Code Quality
Systematically maintain and enforce code quality standards through automated formatting, linting, and static analysis.
Purpose
Ensure code meets quality standards by:
- •Consistent formatting across the codebase
- •Zero warnings from static analysis
- •No known security vulnerabilities
- •Adherence to best practices and conventions
- •Continuous improvement through regular quality checks
Tools & Commands
Rust Formatting (rustfmt)
Check formatting without changes:
cargo fmt -- --check
Auto-format all code:
cargo fmt
Format specific crates:
cargo fmt -p memory-core cargo fmt -p memory-storage-turso
Clippy Linting
Basic clippy:
cargo clippy
Strict mode (zero warnings enforced):
cargo clippy --all -- -D warnings
Auto-fix common issues:
cargo clippy --fix --allow-dirty --allow-staged
Clippy for specific targets:
cargo clippy --all-targets --all-features -- -D warnings
Security Audit
Check for vulnerabilities:
cargo audit
Update vulnerability database first:
cargo audit --fetch
Check specific advisory:
cargo audit --advisory <id>
Combined Quality Check
Run all checks (as in quality-gates.sh):
cargo fmt -- --check cargo clippy --all -- -D warnings cargo audit
Common Clippy Warnings & Solutions
Dead Code
Warning: warning: unused field: [...]
Solution: Remove unused code or add #[allow(dead_code)] with justification comment
Unnecessary Clones
Warning: warning: using 'clone()' on a double-reference
Solution: Use references or borrowing instead of cloning
Inefficient Collections
Warning: warning: calling 'push' within a loop
Solution: Use extend() or pre-allocate with Vec::with_capacity()
Complex Expressions
Warning: warning: this expression has a cyclomatic complexity of...
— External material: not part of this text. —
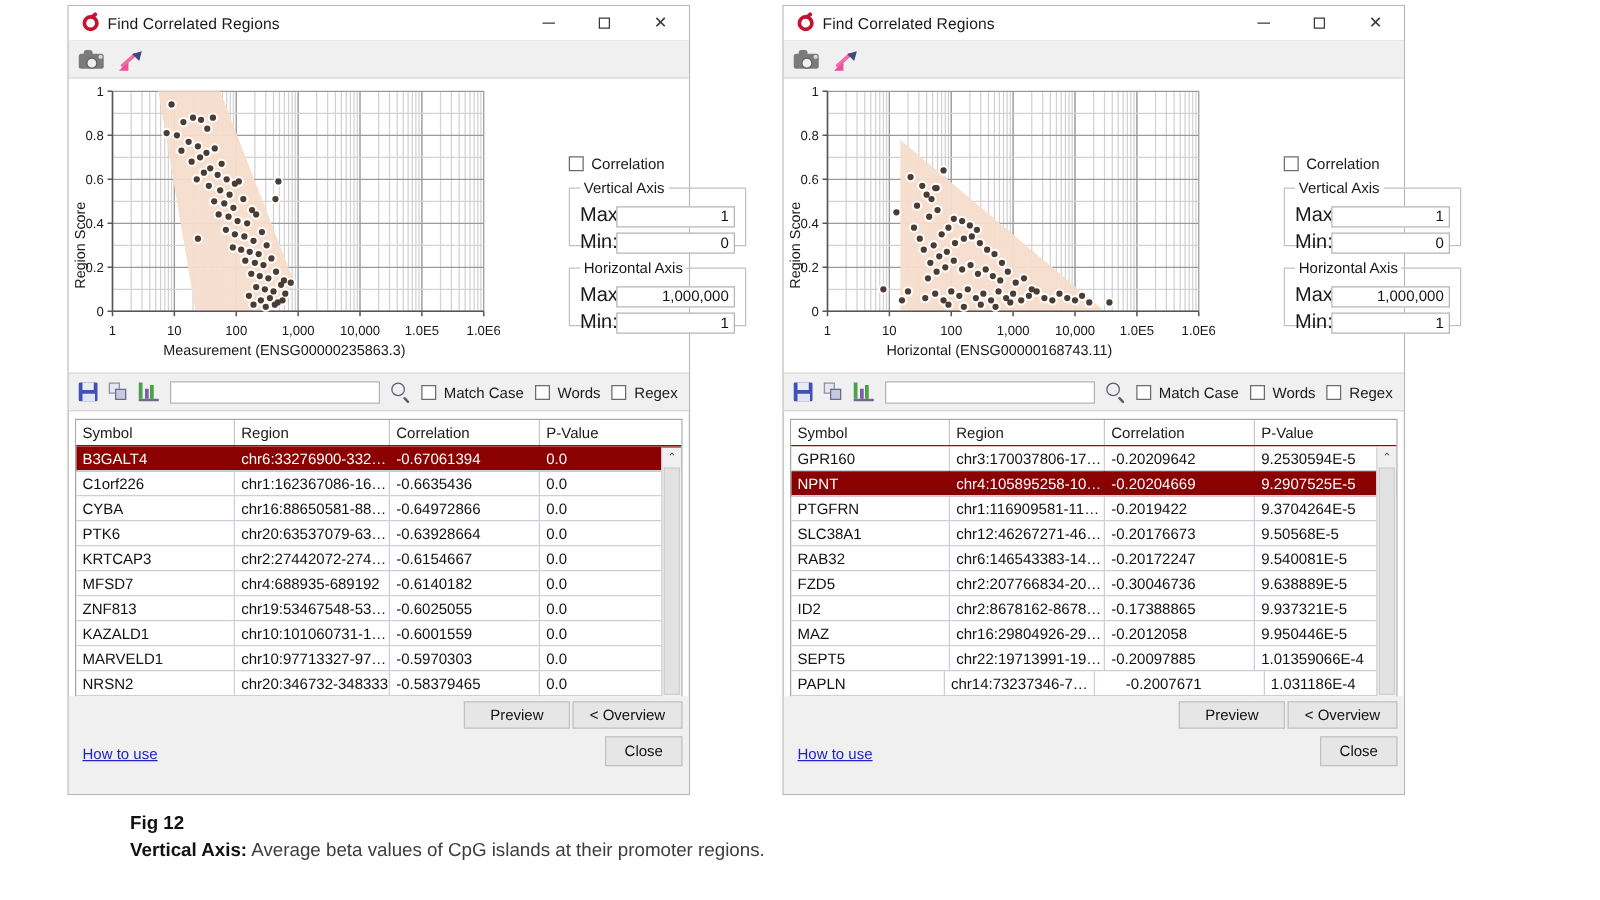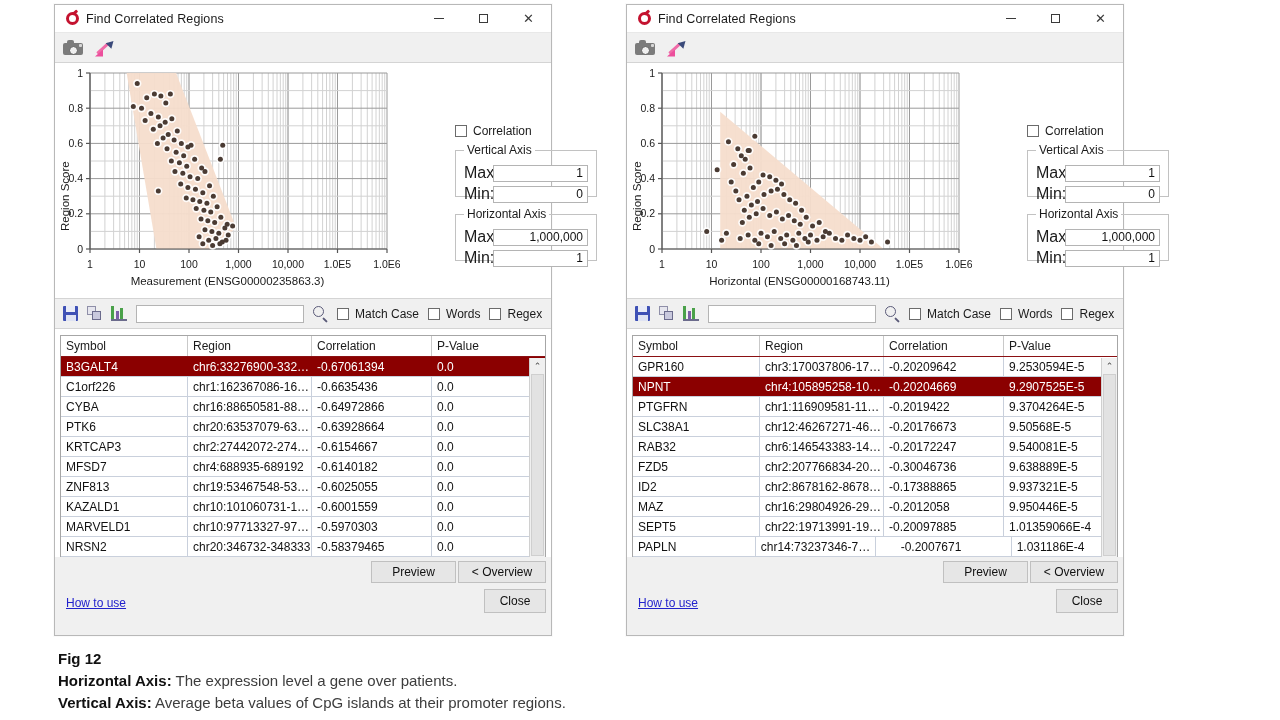"Fig 12" .caption .ln { margin-left: none -> 46px }
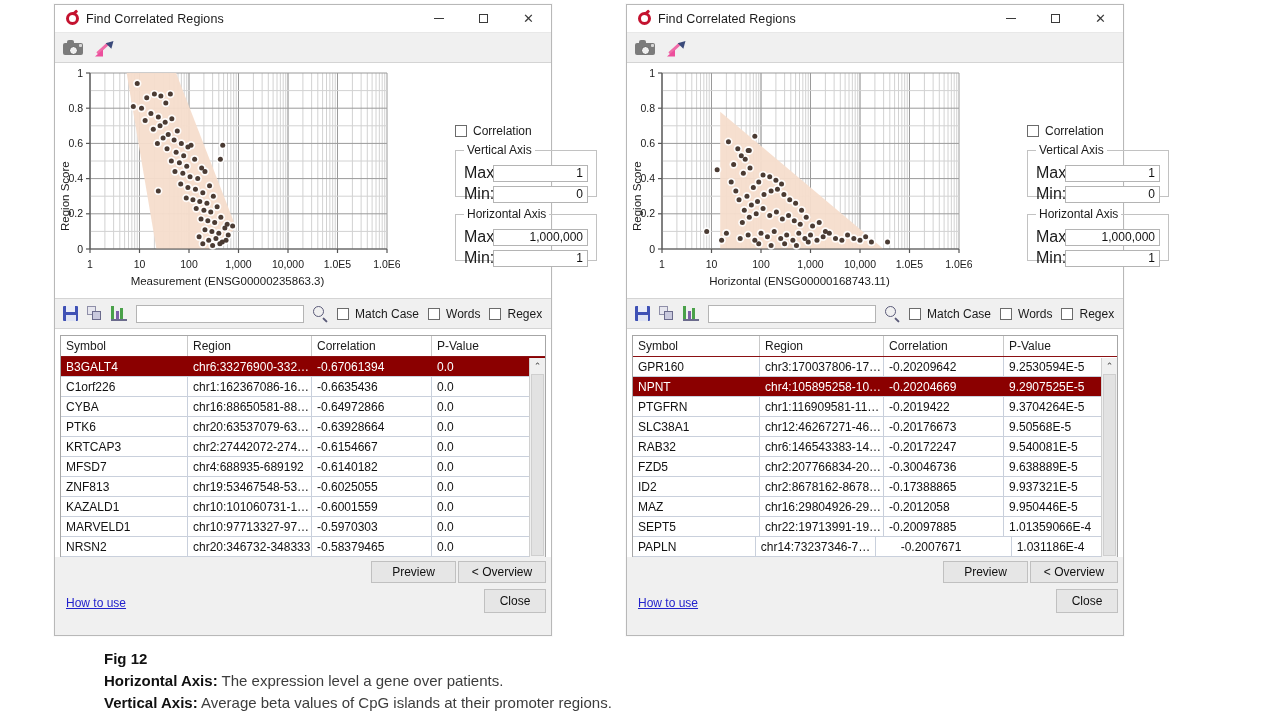"Horizontal Axis: The expression level" div.ln { html: <div> <b>Horizontal Axis:</b> <span>The expression level a gene over patients.</span> </div> -> none }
Solution: Extract complex logic into separate functions
Manual Implementations
Warning: warning: you are implementing 'From' manually
Solution: Use derive macros or implement via blanket impl
Formatting Standards
rustfmt Configuration
The project uses standard rustfmt with these patterns:
- •100 character line width
- •4 space indentation
- •Consistent struct literal formatting
- •Chain formatting for long method calls
Common Formatting Issues
- •Line too long: Break at logical operators or method calls
- •Inconsistent spacing: Run
cargo fmtto auto-fix - •Trailing whitespace: Automatically removed by fmt
- •Inconsistent imports: Sorted and grouped by fmt
Security Best Practices
Dependency Management
# Check for outdated dependencies cargo outdated # Update specific package cargo update -p package_name # Update everything cargo update
Vulnerability Response
- •Run
cargo auditto identify vulnerabilities - •Check CVE details and severity
- •Update to patched version using
cargo update - •Verify fix with
cargo audit - •If patch unavailable: Document mitigation in SECURITY.md
Quality Gates
Pre-Commit Checklist
- • Code formatted with
cargo fmt - • Zero clippy warnings (
cargo clippy --all -- -D warnings) - • No security vulnerabilities (
cargo audit) - • Tests passing (
cargo test --all)
CI/CD Integration
Quality gates should run in CI/CD:
- •Formatting check (fast, fails early)
- •Clippy (medium speed, catches bugs)
- •Security audit (medium speed, catches vulnerabilities)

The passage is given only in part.